*Exercise description:* Please set the lines down again exactly, from the top of the entries through the line that contains "[102,328,366,412] Junior Legal".
/---
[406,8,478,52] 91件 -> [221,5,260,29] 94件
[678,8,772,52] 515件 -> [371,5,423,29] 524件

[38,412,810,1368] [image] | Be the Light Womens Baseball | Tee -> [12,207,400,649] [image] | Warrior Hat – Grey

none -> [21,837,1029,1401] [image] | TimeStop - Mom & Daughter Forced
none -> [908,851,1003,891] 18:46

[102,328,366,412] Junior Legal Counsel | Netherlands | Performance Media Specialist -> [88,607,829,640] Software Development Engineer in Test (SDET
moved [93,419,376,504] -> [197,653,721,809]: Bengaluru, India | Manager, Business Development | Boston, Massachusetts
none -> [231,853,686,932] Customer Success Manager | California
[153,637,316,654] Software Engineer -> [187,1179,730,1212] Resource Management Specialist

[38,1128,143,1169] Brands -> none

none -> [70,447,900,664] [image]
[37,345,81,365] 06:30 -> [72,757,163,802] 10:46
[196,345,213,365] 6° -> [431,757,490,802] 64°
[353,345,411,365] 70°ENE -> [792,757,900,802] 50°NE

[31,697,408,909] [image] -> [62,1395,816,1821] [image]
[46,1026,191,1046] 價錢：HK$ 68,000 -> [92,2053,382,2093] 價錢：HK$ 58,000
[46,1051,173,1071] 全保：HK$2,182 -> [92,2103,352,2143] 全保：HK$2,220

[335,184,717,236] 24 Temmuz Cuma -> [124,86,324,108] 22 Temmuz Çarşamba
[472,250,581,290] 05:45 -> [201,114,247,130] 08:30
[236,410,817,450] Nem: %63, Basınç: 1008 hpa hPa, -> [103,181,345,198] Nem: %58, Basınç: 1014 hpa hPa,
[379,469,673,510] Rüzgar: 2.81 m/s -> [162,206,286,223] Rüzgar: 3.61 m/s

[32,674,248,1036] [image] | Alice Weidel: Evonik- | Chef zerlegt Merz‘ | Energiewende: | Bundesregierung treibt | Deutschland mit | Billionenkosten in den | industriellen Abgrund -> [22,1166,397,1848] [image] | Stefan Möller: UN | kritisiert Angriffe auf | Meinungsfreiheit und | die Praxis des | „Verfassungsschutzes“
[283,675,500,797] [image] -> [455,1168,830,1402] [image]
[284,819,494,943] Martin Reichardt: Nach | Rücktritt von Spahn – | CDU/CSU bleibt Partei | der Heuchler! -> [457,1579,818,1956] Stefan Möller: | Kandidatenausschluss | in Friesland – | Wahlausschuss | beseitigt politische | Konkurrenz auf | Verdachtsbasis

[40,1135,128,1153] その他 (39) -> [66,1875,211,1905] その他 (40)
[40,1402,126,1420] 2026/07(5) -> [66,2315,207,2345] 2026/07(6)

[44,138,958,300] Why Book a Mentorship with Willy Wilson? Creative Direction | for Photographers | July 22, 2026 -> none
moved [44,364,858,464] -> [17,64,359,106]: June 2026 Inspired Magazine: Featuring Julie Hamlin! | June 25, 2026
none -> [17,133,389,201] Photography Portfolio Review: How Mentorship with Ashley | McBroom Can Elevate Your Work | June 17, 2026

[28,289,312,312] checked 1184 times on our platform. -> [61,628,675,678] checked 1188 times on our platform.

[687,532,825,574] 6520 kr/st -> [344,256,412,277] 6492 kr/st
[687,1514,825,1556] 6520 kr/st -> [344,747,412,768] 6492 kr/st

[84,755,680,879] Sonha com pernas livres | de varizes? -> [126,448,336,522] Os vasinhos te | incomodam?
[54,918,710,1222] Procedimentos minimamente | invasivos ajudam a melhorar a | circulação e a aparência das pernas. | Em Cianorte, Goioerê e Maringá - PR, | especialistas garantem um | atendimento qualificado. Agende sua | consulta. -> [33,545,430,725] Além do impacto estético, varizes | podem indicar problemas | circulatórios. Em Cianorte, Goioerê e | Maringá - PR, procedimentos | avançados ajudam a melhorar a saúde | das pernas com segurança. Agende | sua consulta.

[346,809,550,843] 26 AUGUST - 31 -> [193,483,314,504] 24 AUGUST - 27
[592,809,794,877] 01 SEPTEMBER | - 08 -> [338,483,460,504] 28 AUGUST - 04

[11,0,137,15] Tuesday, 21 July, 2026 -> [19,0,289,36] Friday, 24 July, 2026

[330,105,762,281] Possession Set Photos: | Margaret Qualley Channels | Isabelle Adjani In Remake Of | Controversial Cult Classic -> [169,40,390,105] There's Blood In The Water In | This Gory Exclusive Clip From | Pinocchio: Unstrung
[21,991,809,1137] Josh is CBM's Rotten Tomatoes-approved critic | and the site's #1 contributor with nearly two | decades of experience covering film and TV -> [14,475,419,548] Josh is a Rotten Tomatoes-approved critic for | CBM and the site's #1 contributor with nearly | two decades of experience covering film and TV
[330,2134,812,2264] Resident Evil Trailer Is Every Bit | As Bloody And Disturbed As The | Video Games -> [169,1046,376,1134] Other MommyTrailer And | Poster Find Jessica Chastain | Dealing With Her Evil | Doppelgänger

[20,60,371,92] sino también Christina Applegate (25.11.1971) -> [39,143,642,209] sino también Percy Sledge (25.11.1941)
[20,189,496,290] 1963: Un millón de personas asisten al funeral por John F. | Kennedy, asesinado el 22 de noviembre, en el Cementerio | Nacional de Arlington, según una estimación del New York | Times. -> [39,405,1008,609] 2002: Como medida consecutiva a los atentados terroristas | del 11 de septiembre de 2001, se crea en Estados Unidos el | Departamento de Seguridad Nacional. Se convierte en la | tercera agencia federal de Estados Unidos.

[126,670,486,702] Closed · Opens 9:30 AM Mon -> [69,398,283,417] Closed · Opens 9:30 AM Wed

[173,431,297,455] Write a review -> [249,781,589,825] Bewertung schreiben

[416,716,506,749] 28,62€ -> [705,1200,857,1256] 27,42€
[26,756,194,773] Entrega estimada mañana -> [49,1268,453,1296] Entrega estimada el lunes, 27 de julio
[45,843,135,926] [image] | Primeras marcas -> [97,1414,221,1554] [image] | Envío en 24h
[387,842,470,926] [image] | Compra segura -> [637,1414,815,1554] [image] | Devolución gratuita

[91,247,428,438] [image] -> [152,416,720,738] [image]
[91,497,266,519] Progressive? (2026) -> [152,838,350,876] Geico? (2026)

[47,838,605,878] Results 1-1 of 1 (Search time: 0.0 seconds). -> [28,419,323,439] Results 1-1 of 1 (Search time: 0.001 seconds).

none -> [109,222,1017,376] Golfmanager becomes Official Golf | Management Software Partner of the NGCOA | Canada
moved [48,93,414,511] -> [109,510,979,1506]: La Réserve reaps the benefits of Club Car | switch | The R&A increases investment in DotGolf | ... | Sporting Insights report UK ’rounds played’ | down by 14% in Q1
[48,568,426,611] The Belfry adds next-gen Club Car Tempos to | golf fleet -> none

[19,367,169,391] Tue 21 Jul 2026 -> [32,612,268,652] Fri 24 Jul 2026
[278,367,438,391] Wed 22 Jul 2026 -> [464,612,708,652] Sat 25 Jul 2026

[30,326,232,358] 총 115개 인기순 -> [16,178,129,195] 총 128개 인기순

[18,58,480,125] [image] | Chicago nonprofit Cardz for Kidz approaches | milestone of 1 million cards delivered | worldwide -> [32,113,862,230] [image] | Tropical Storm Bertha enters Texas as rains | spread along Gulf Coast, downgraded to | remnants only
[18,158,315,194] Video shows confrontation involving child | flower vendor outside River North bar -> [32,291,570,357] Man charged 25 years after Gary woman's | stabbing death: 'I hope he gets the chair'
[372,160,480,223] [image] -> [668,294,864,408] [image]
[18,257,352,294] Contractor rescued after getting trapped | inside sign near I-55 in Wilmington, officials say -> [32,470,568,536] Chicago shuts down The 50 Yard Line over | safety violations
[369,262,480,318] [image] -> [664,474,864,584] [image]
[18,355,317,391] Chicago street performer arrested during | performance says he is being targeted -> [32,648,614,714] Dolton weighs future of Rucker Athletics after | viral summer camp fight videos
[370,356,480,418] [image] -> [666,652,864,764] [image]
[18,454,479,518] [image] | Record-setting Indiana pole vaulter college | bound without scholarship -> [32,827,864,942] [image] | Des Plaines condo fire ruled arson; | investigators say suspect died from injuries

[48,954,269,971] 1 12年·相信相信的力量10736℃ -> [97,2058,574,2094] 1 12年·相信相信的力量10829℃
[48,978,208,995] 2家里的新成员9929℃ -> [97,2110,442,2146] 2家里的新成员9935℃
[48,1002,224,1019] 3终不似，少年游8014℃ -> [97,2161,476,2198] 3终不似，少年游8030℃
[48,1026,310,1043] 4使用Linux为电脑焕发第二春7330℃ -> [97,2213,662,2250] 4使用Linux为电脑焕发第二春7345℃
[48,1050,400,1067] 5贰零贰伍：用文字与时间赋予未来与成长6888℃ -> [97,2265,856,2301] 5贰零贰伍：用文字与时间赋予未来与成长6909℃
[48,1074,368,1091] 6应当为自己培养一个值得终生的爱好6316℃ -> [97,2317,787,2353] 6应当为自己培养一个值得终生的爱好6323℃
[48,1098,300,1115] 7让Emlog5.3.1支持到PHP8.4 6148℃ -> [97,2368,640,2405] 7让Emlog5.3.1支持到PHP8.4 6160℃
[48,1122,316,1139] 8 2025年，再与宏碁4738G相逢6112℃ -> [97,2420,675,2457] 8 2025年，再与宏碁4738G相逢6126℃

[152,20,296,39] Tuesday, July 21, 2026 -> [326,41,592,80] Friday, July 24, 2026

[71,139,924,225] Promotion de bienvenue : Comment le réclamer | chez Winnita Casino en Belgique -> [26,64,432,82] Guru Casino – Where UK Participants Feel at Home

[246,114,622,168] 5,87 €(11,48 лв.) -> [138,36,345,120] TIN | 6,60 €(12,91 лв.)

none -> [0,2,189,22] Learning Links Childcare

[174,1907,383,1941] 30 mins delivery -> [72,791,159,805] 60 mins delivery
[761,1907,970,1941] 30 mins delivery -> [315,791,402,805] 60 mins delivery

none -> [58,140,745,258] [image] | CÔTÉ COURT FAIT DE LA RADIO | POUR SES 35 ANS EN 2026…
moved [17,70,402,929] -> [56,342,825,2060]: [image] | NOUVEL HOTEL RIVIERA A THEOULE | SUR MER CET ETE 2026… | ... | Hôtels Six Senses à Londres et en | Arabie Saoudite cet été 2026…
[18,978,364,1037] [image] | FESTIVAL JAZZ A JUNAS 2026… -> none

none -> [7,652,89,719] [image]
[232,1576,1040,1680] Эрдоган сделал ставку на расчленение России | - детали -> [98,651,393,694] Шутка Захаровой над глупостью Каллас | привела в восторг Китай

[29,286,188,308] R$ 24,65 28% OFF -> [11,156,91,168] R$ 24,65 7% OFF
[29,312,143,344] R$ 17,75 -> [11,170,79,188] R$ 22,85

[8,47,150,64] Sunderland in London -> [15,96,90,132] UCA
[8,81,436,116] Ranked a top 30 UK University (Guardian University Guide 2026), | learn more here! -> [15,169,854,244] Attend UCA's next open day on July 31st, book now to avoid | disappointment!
\---
*Response box:*
[406,8,478,52] 91件 -> [221,5,260,29] 94件
[678,8,772,52] 515件 -> [371,5,423,29] 524件

[38,412,810,1368] [image] | Be the Light Womens Baseball | Tee -> [12,207,400,649] [image] | Warrior Hat – Grey

none -> [21,837,1029,1401] [image] | TimeStop - Mom & Daughter Forced
none -> [908,851,1003,891] 18:46

[102,328,366,412] Junior Legal Counsel | Netherlands | Performance Media Specialist -> [88,607,829,640] Software Development Engineer in Test (SDET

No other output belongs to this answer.